Segment Open

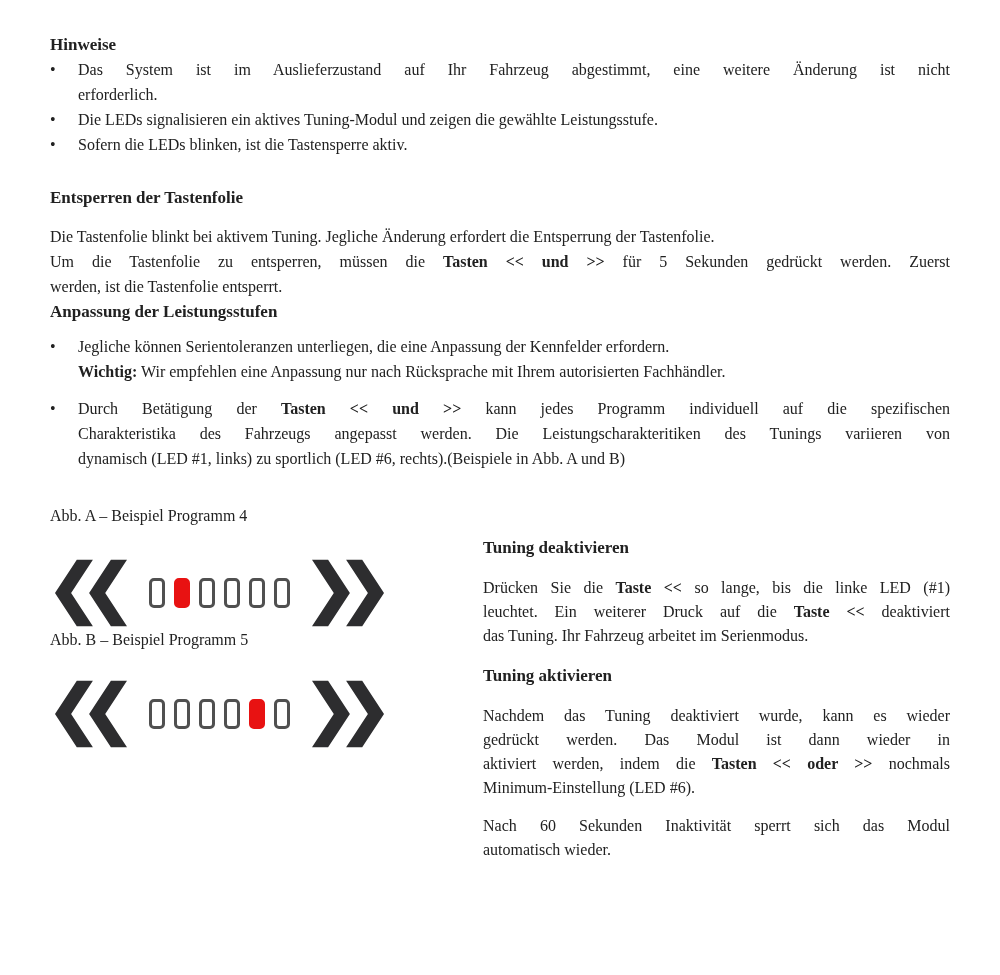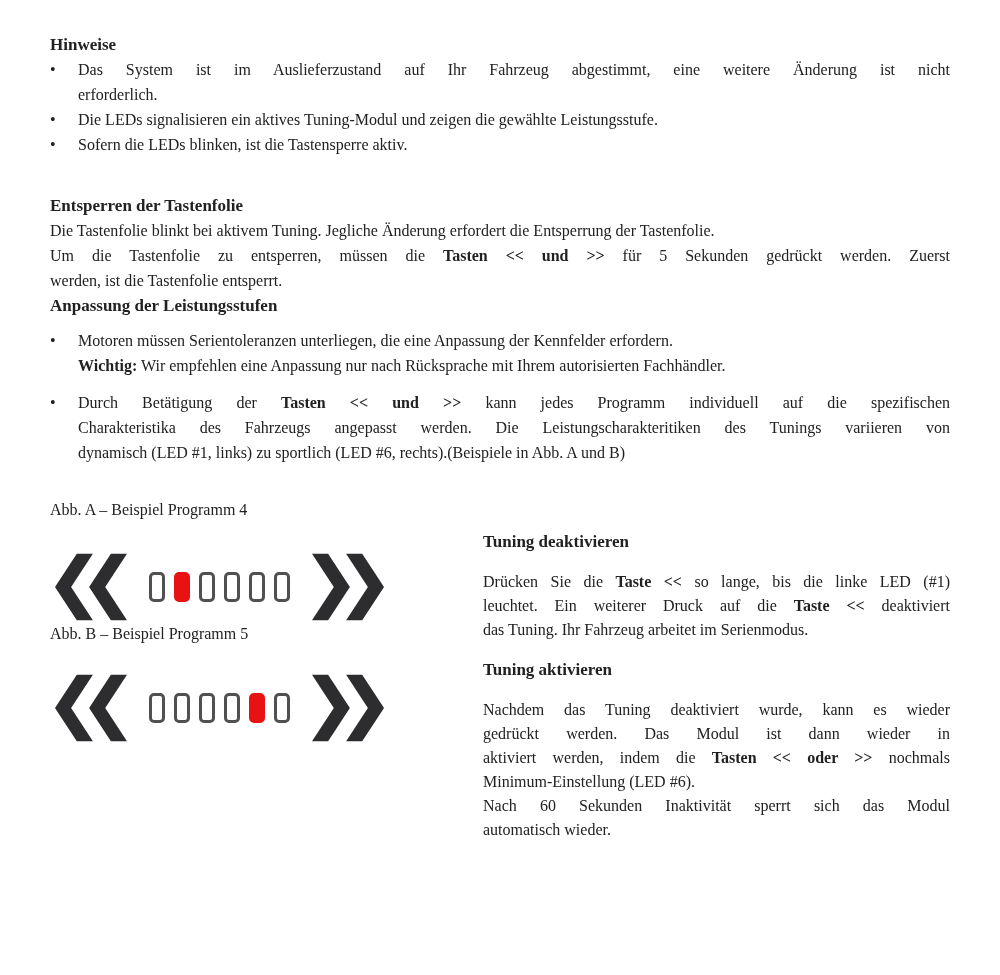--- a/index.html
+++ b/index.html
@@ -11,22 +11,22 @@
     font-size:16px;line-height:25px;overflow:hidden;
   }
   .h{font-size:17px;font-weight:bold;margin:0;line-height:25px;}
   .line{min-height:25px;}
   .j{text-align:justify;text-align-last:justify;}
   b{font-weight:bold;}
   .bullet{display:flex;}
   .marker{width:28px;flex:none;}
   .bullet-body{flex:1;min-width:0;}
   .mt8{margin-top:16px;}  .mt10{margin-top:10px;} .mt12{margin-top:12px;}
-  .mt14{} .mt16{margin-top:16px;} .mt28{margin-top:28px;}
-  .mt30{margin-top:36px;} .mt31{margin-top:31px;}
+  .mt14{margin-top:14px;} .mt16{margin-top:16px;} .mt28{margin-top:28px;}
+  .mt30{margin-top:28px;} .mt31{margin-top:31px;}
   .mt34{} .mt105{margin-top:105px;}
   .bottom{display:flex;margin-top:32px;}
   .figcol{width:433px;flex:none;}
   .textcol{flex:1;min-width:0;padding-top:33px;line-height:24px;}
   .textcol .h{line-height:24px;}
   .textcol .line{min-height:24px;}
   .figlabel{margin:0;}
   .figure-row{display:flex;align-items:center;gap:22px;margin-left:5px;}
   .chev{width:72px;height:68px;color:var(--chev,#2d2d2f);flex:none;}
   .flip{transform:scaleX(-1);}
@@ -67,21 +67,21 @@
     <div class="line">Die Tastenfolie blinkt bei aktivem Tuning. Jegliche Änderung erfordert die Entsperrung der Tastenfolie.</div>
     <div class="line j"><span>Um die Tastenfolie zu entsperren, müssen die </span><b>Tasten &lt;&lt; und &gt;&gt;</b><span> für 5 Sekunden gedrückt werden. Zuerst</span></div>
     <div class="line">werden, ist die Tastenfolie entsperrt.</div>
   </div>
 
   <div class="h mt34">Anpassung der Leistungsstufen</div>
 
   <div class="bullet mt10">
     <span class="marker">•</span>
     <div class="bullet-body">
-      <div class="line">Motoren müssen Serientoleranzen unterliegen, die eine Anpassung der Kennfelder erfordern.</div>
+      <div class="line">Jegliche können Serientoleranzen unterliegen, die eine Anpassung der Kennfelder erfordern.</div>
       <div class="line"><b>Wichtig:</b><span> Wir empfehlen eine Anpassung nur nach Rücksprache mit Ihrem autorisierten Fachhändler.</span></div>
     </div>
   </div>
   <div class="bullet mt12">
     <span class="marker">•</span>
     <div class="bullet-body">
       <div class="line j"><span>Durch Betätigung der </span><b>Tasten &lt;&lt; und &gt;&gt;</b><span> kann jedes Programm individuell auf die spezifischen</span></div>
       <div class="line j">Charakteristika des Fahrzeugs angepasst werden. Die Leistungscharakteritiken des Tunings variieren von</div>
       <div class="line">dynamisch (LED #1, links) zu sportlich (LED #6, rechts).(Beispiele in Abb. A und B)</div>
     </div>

Segment Closed

What is expected
Minus its pictures, the full listing should be copied verbatim.

Solved exercise
--- a/index.html
+++ b/index.html
@@ -11,22 +11,22 @@
     font-size:16px;line-height:25px;overflow:hidden;
   }
   .h{font-size:17px;font-weight:bold;margin:0;line-height:25px;}
   .line{min-height:25px;}
   .j{text-align:justify;text-align-last:justify;}
   b{font-weight:bold;}
   .bullet{display:flex;}
   .marker{width:28px;flex:none;}
   .bullet-body{flex:1;min-width:0;}
   .mt8{margin-top:16px;}  .mt10{margin-top:10px;} .mt12{margin-top:12px;}
-  .mt14{} .mt16{margin-top:16px;} .mt28{margin-top:28px;}
-  .mt30{margin-top:36px;} .mt31{margin-top:31px;}
+  .mt14{margin-top:14px;} .mt16{margin-top:16px;} .mt28{margin-top:28px;}
+  .mt30{margin-top:28px;} .mt31{margin-top:31px;}
   .mt34{} .mt105{margin-top:105px;}
   .bottom{display:flex;margin-top:32px;}
   .figcol{width:433px;flex:none;}
   .textcol{flex:1;min-width:0;padding-top:33px;line-height:24px;}
   .textcol .h{line-height:24px;}
   .textcol .line{min-height:24px;}
   .figlabel{margin:0;}
   .figure-row{display:flex;align-items:center;gap:22px;margin-left:5px;}
   .chev{width:72px;height:68px;color:var(--chev,#2d2d2f);flex:none;}
   .flip{transform:scaleX(-1);}
@@ -67,21 +67,21 @@
     <div class="line">Die Tastenfolie blinkt bei aktivem Tuning. Jegliche Änderung erfordert die Entsperrung der Tastenfolie.</div>
     <div class="line j"><span>Um die Tastenfolie zu entsperren, müssen die </span><b>Tasten &lt;&lt; und &gt;&gt;</b><span> für 5 Sekunden gedrückt werden. Zuerst</span></div>
     <div class="line">werden, ist die Tastenfolie entsperrt.</div>
   </div>
 
   <div class="h mt34">Anpassung der Leistungsstufen</div>
 
   <div class="bullet mt10">
     <span class="marker">•</span>
     <div class="bullet-body">
-      <div class="line">Motoren müssen Serientoleranzen unterliegen, die eine Anpassung der Kennfelder erfordern.</div>
+      <div class="line">Jegliche können Serientoleranzen unterliegen, die eine Anpassung der Kennfelder erfordern.</div>
       <div class="line"><b>Wichtig:</b><span> Wir empfehlen eine Anpassung nur nach Rücksprache mit Ihrem autorisierten Fachhändler.</span></div>
     </div>
   </div>
   <div class="bullet mt12">
     <span class="marker">•</span>
     <div class="bullet-body">
       <div class="line j"><span>Durch Betätigung der </span><b>Tasten &lt;&lt; und &gt;&gt;</b><span> kann jedes Programm individuell auf die spezifischen</span></div>
       <div class="line j">Charakteristika des Fahrzeugs angepasst werden. Die Leistungscharakteritiken des Tunings variieren von</div>
       <div class="line">dynamisch (LED #1, links) zu sportlich (LED #6, rechts).(Beispiele in Abb. A und B)</div>
     </div>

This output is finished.